▶
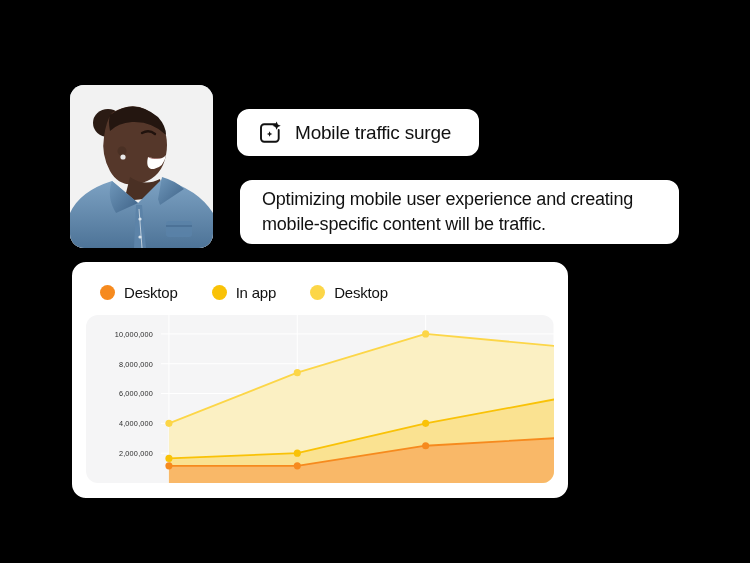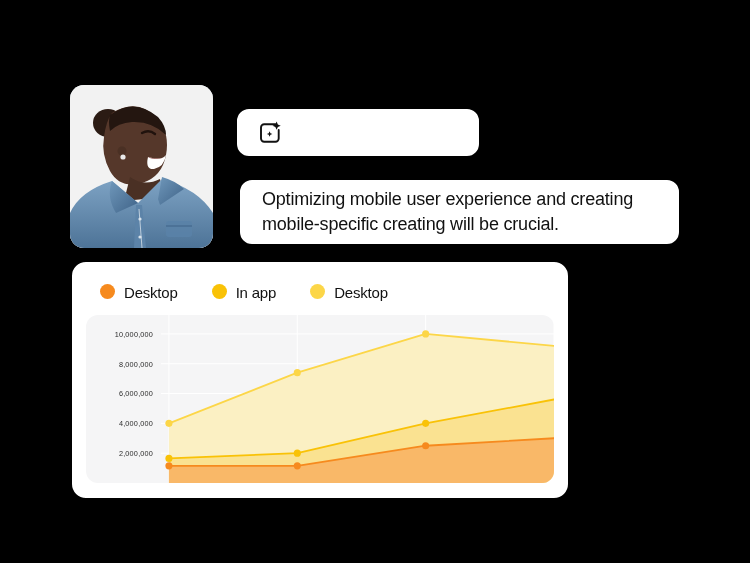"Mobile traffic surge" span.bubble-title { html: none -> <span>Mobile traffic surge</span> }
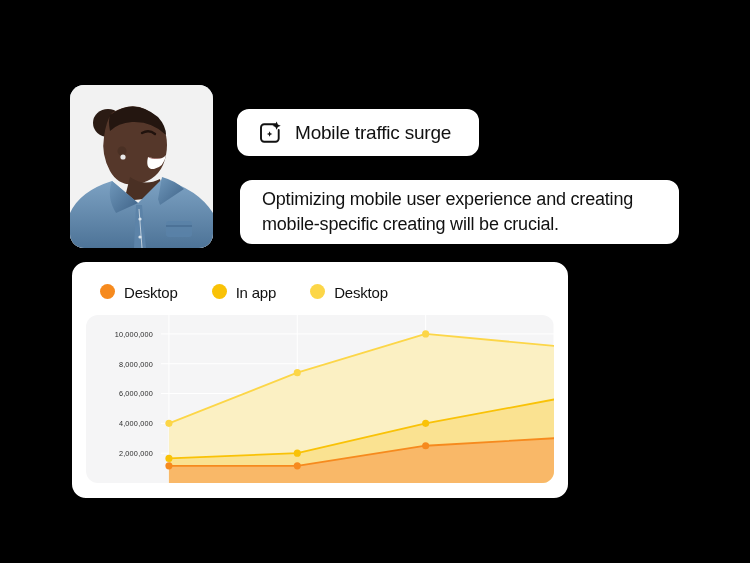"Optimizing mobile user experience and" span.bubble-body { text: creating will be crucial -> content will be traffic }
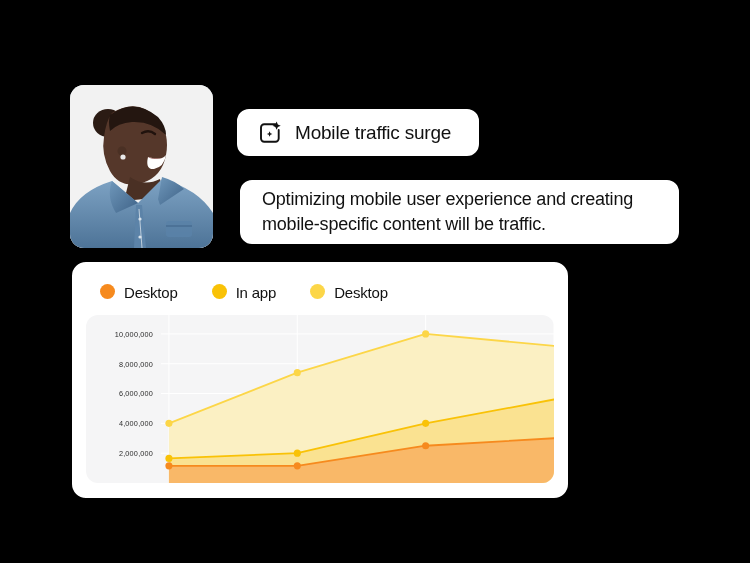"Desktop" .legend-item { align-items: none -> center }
◀
▶
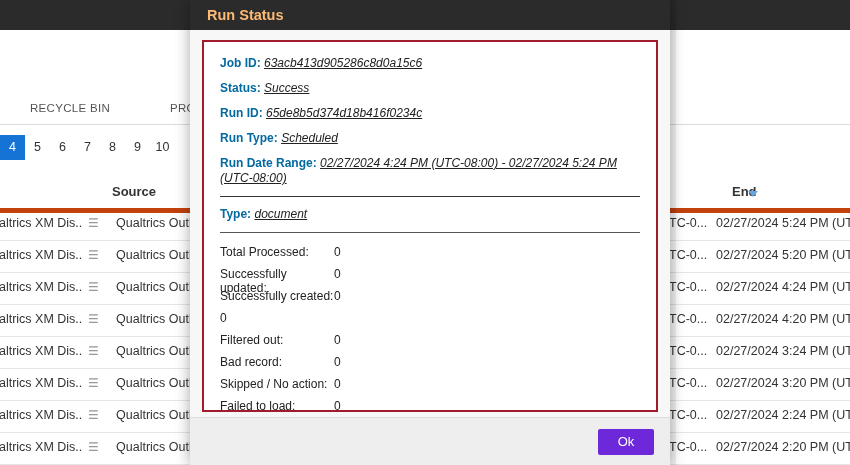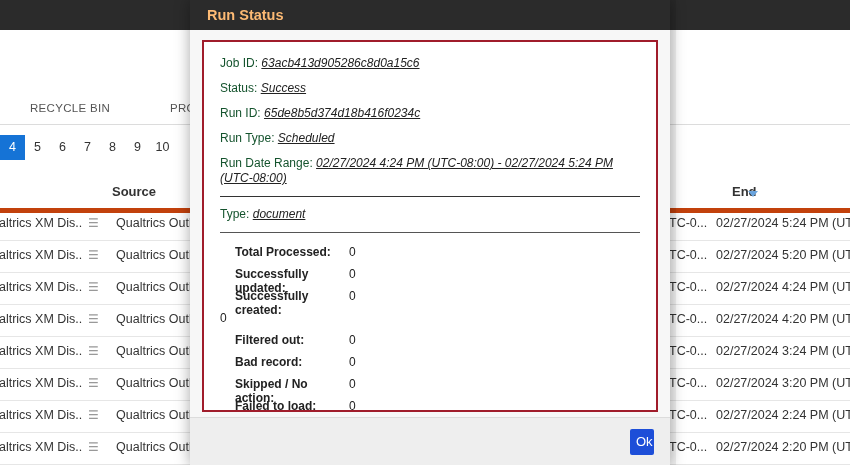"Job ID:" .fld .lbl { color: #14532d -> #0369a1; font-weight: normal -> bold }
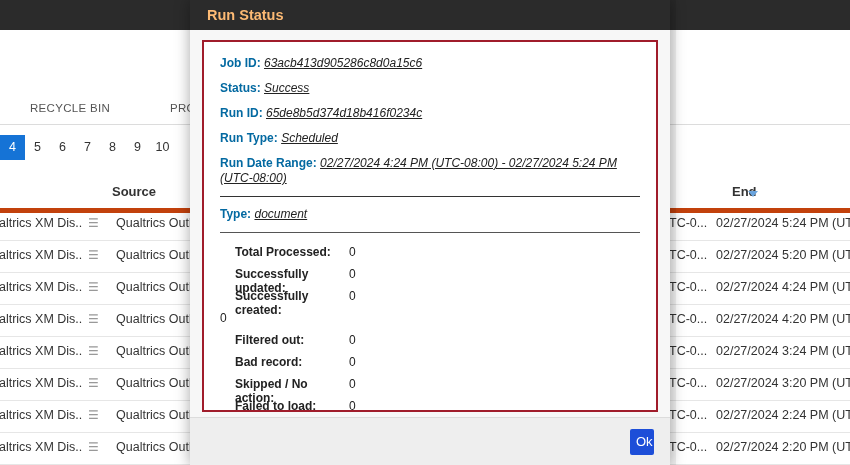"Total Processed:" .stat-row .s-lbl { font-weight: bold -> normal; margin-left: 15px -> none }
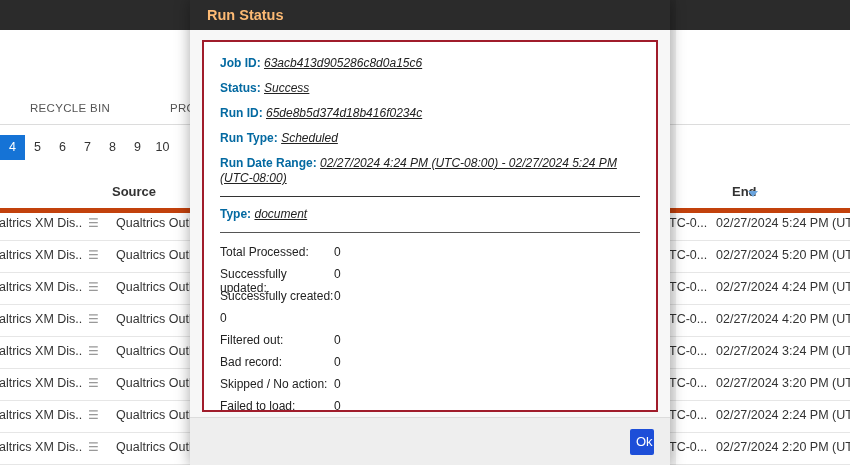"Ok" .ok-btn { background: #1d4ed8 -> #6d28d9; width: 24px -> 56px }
◀
▶
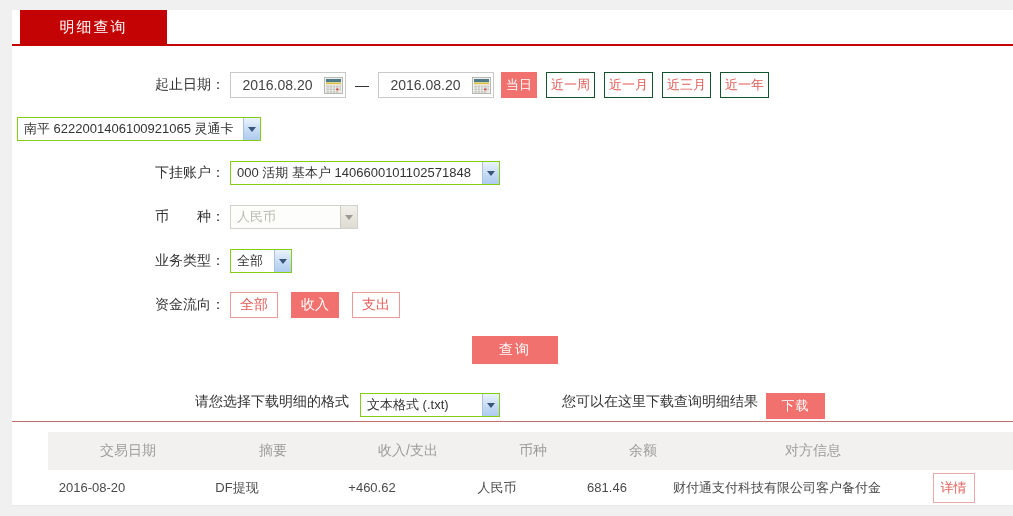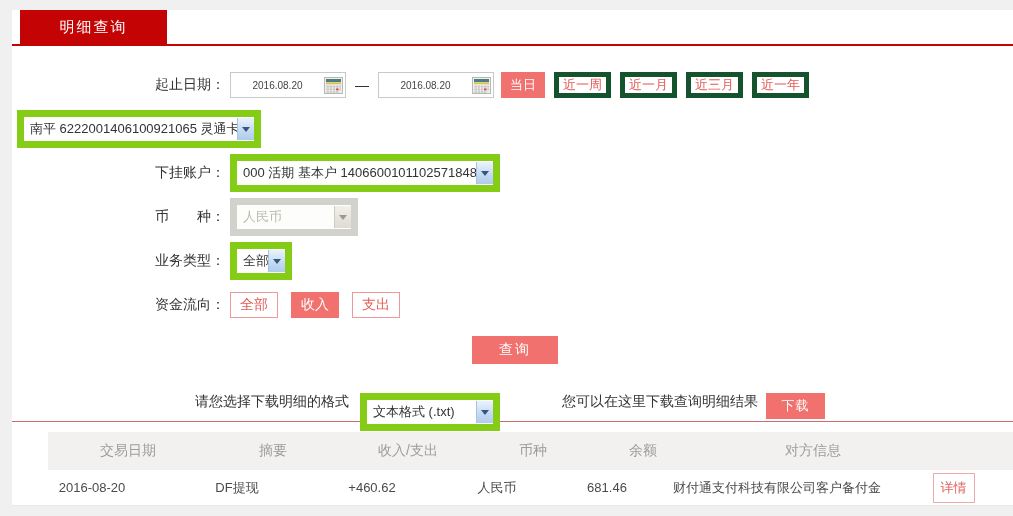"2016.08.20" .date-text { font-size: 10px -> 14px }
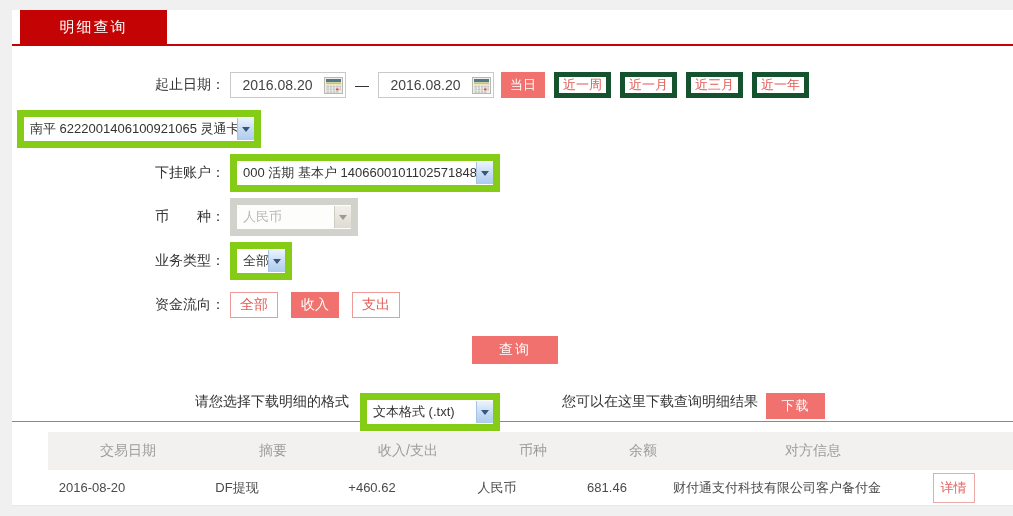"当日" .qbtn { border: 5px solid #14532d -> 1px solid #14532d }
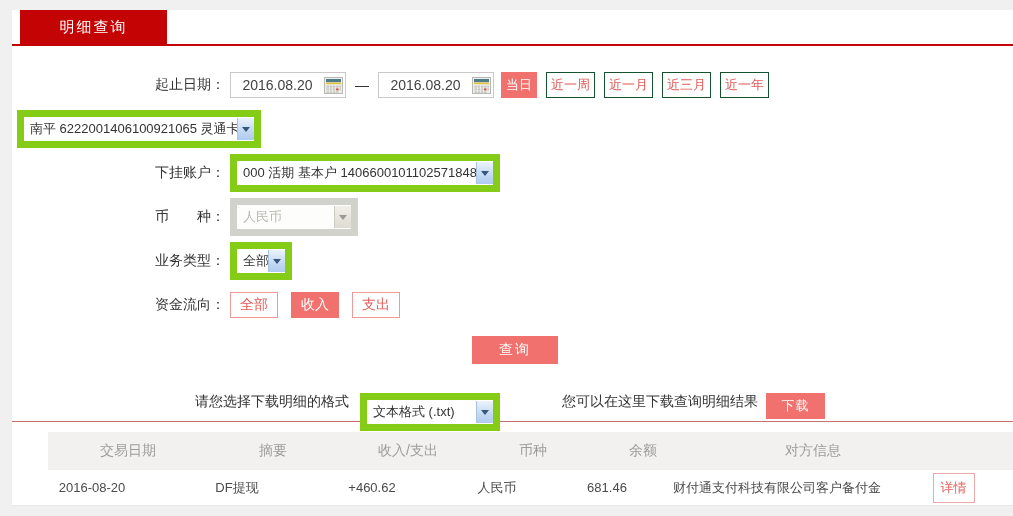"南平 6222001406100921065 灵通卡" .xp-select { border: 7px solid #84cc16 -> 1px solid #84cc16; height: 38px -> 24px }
◀
What to work on —
Find the line with "font-weight: bold ->" in the data above, and from there retype each line exactly through the line with "background: #1d4ed8 ->", skipping the pictures along the way.

Your solution —
"Total Processed:" .stat-row .s-lbl { font-weight: bold -> normal; margin-left: 15px -> none }
"Ok" .ok-btn { background: #1d4ed8 -> #6d28d9; width: 24px -> 56px }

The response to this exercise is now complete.